Já sabe de que texto se trata, caro leitor? Temos aí a íntegra do poema Anedota Búlgara, integrante de Alguma Poesia, primeiro livro (de 1930) de Carlos Drummond de Andrade.
Intemporal, o poema se refere aos poderosos que, representados no texto pelos czares da antiga Rússia, são hipócritas e absolutamente indiferentes à sorte da patuléia (como diz o grande Elio Gaspari).
E não é que de vez em quando alguém (o corajoso deputado Fernando Gabeira, por exemplo) azeda o molho de alguns poderosos e ex-poderosos? Aí começa uma verdadeira caçada, que às vezes acaba em cassação ou em ergástulo (belo termo do juridiquês, que na língua do povo se traduz mesmo por cadeia, cana, xilindró, xadrez).
O leitor certamente já sabe que vamos trocar duas palavras sobre pares como “caçar” e “cassar”. Temos aí um exemplo de homófonos (vocábulos que se pronunciam da mesma forma, mas se escrevem de modo diverso e, obviamente, têm significado também diverso).

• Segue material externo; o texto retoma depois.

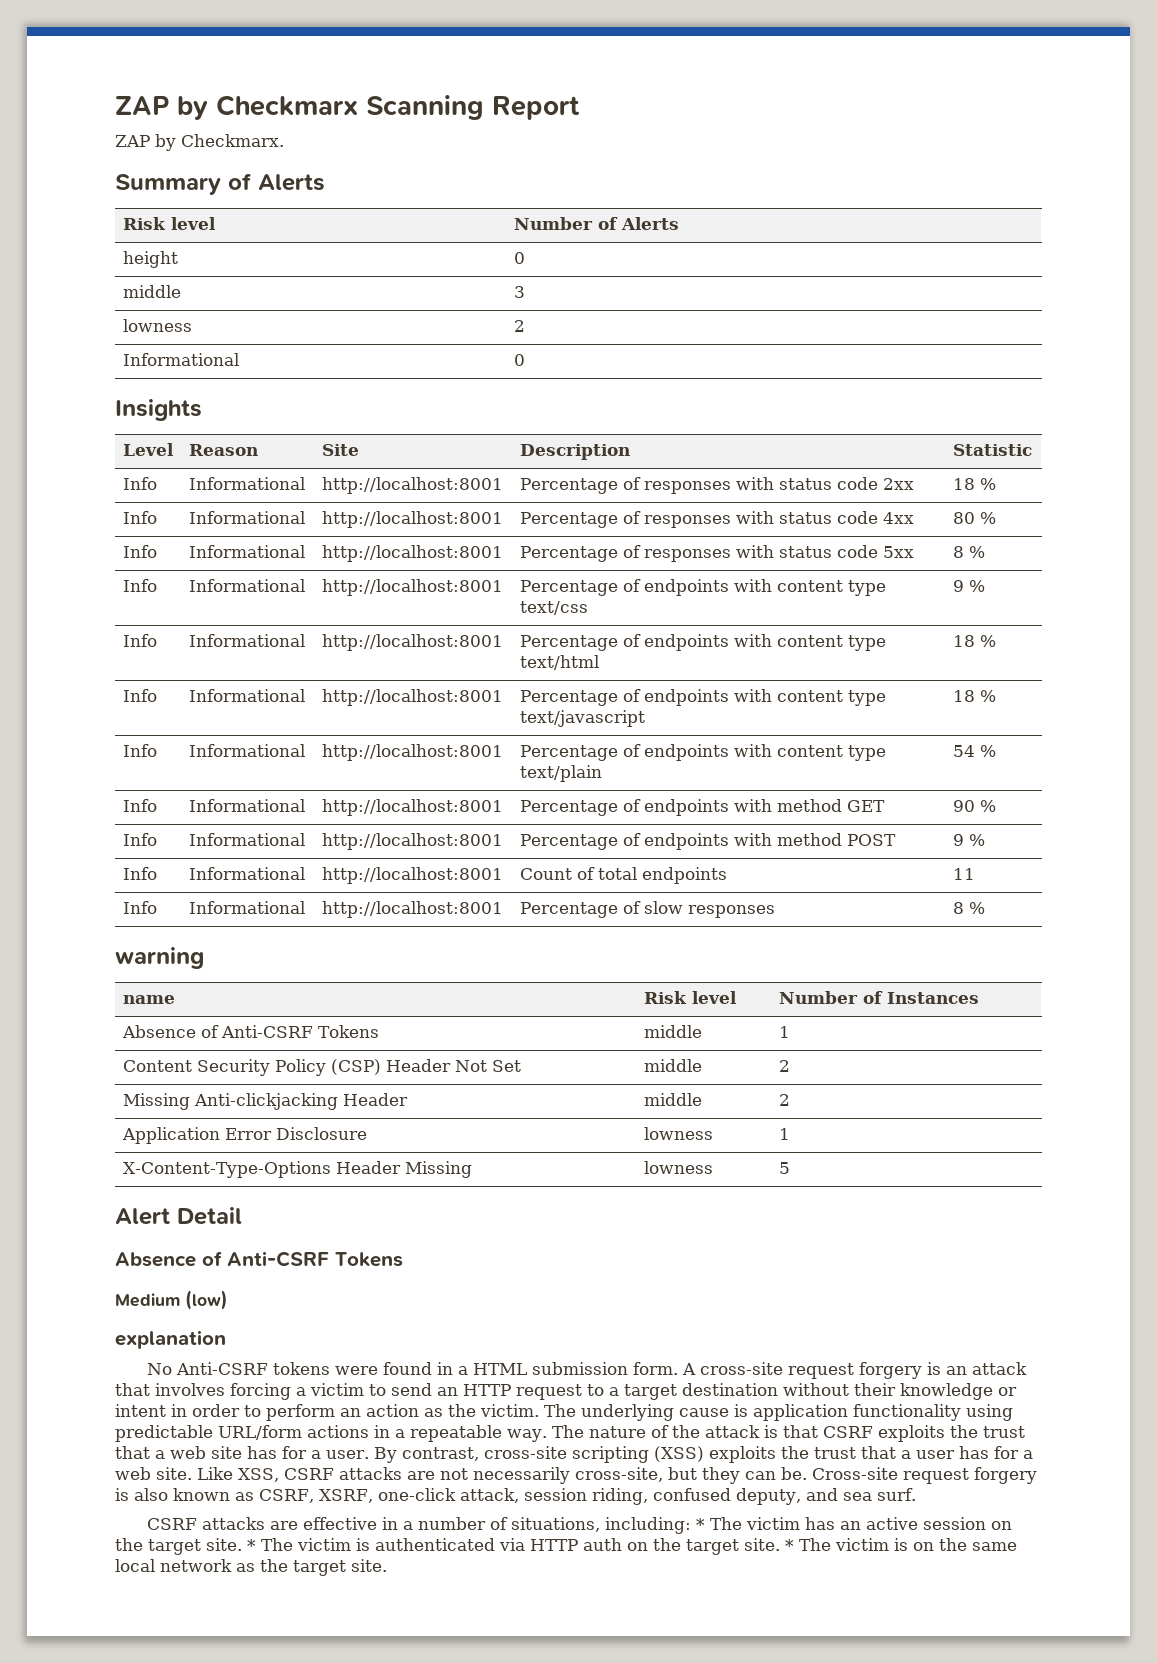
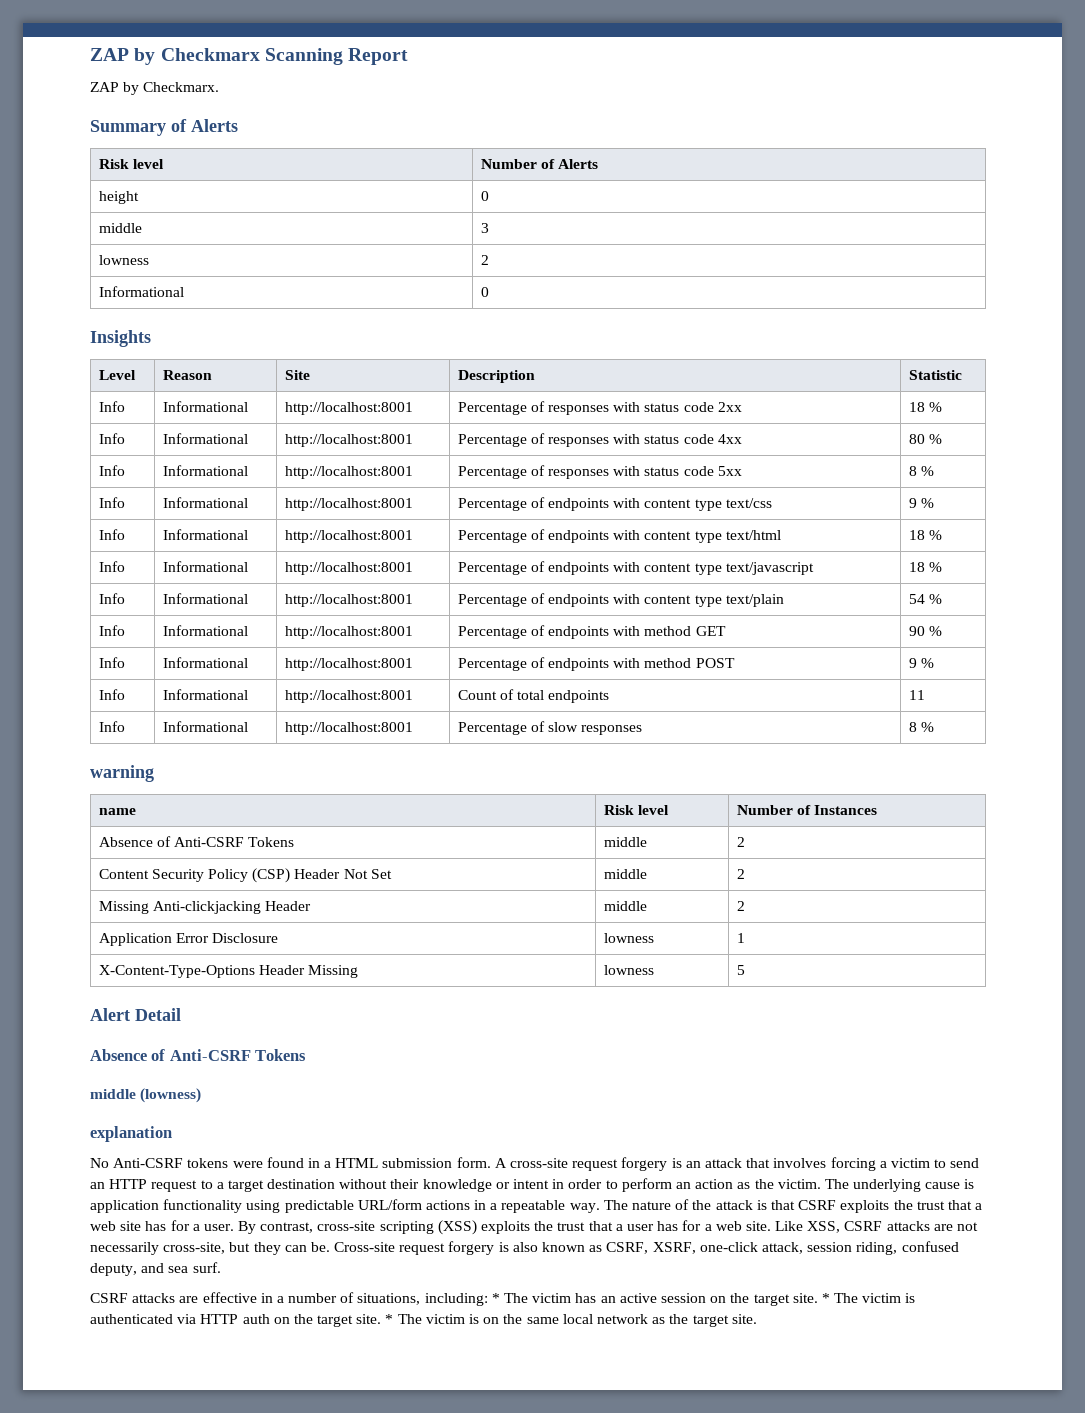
- Absence of Anti-CSRF Tokens | middle | 1
+ Absence of Anti-CSRF Tokens | middle | 2
- Medium (low)
+ middle (lowness)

O verbo “caçar” vem do latim vulgar “captiare”, que, por sua vez, vem da forma clássica “captare”, que é também a raiz de “captar” e “catar”. Em todos esses termos está presente a noção de “agarrar”, “tomar”, “apanhar”. O homófono “cassar” também vem do latim (“cassare”, que significa “tornar nulo, sem efeito”).
O curioso é que não raro (ato falho?) nossos jornais e revistas trocam “cassar” por “caçar”, no texto e nos títulos, e acabam fazendo, por exemplo, um tribunal ou uma casa parlamentar “caçar” uma liminar, um mandado de segurança ou o mandato de um deputado. Há algum tempo, um dos grandes jornais do país publicou este trecho: “Para garantir a aprovação do projeto de lei 2.401 e caçar o poder da Comissão Técnica Nacional de Biossegurança…”.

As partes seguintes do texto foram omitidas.